Using the polls to measure popularity and National Election Study “most important problem” questions to assess salience, Kollman finds that popularity is only weakly related to outside lobbying, while the relationship with salience is somewhat stronger. The results vary, however, depending on the stage of the policy process. For issues that have not yet reached the congressional agenda, for example, the conflict expansion role (including education of the public) of outside lobbying is more important than the signaling role, and the relationship with existing popularity and salience is weaker. Policy popularity and salience are most important to the decision to use outside lobbying when the issue is before a congressional committee (what Kollman calls the agenda shaping stage), declining again during the debate and voting stage.

Kollman’s findings in general show that outside lobbying tends more toward legitimacy than illegitimacy—that is, outside lobbying campaigns tend to correlate positively with public opinion. The implications of the results are not, however, entirely benign. The level of financial resources that an organization has is always at least as important as the popularity or salience of an issue in the decision to use outside lobbying. And when Kollman truncates the data to consider only those organizations that engaged in at least some outside lobbying activities, the effect of resources on the extent of the outside lobbying campaign is more than three times as great as that of the popularity or salience.
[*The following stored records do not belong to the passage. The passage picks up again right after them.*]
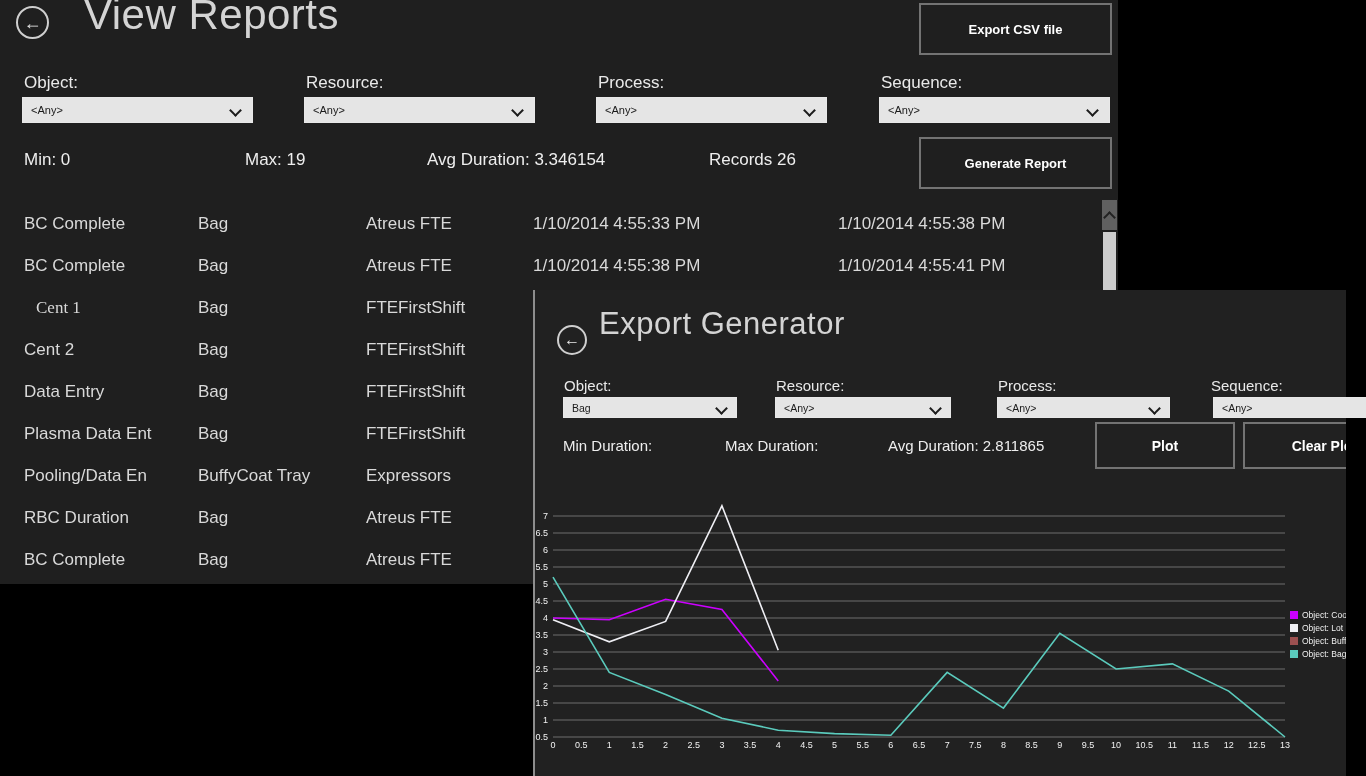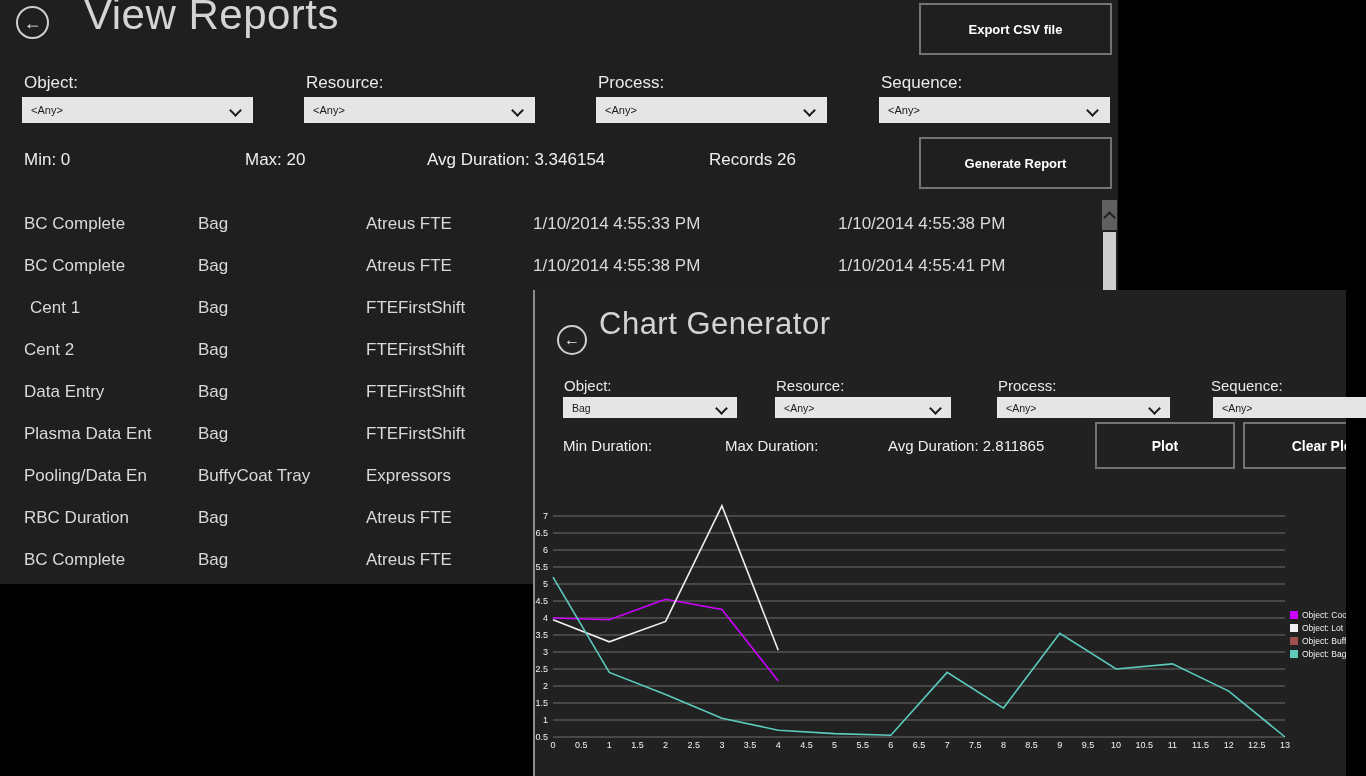"Max: 20" span.stat { text: 20 -> 19 }
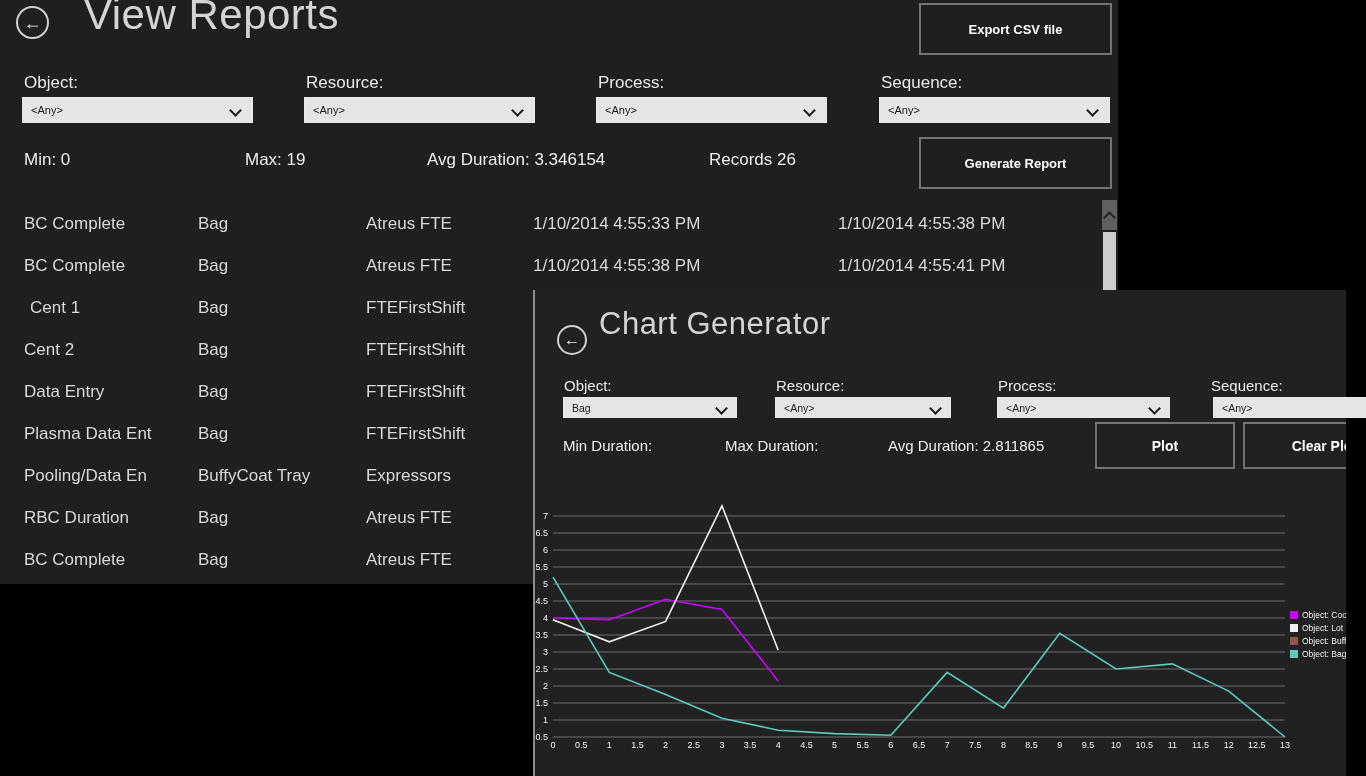"Cent 1" span.cell { font-family: none -> Liberation Serif, serif; left: 30px -> 36px }
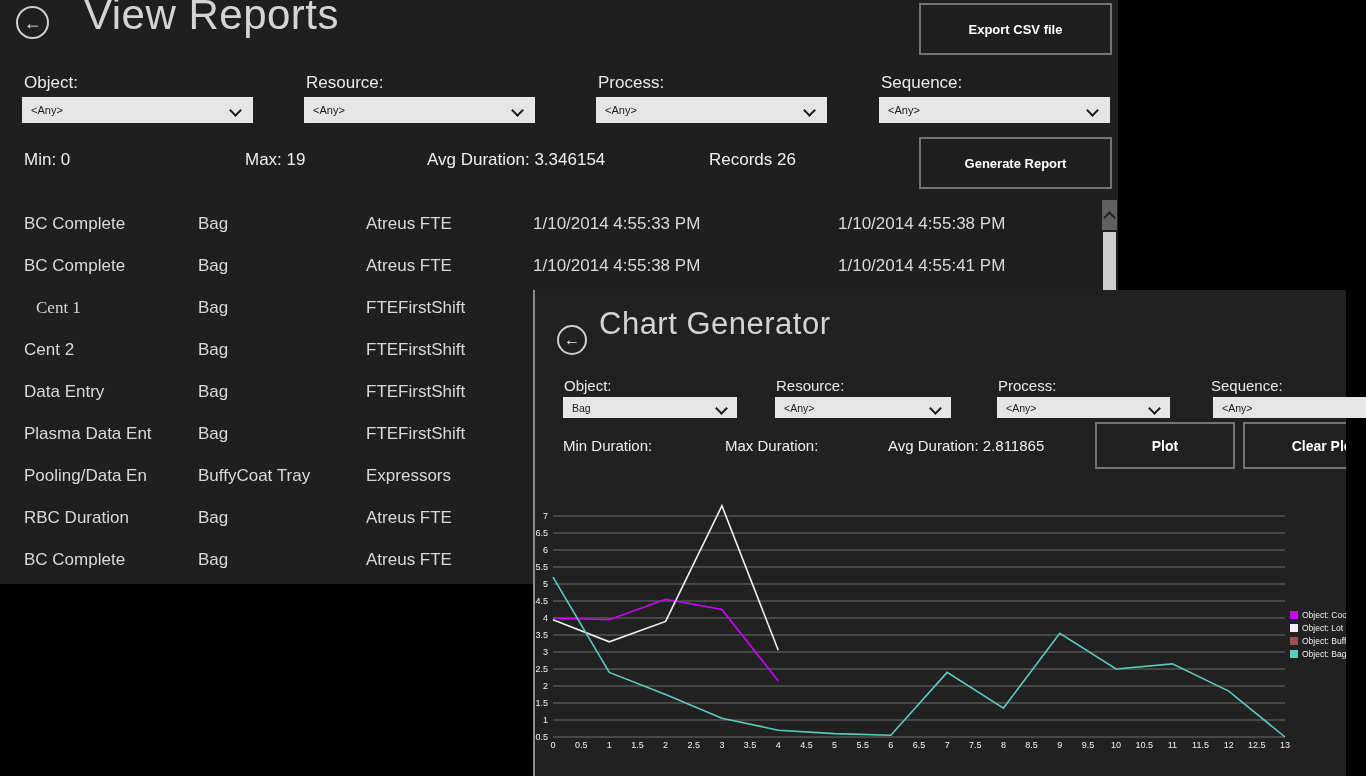"Chart Generator" h1.abs { text: Chart -> Export }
Kollman’s well-designed study brings us closer to understanding how interest groups adapt their lobbying strategies across issues, but many questions remain unanswered. Outside Lobbying includes no issues that are truly off the agenda, in that all of the issues were at least prominent enough to be the focus of a national opinion poll. How do issues off the public radar screen differ from the ones Kollman studied? Under what circumstances do groups succeed in pushing such issues onto the agenda? How much effect do these outside lobbying campaigns have on the public salience of issues? There is much to learn about interest group lobbying strategies and the implications of these strategies for policy making in a democracy, but Kollman’s book provides a solid first step.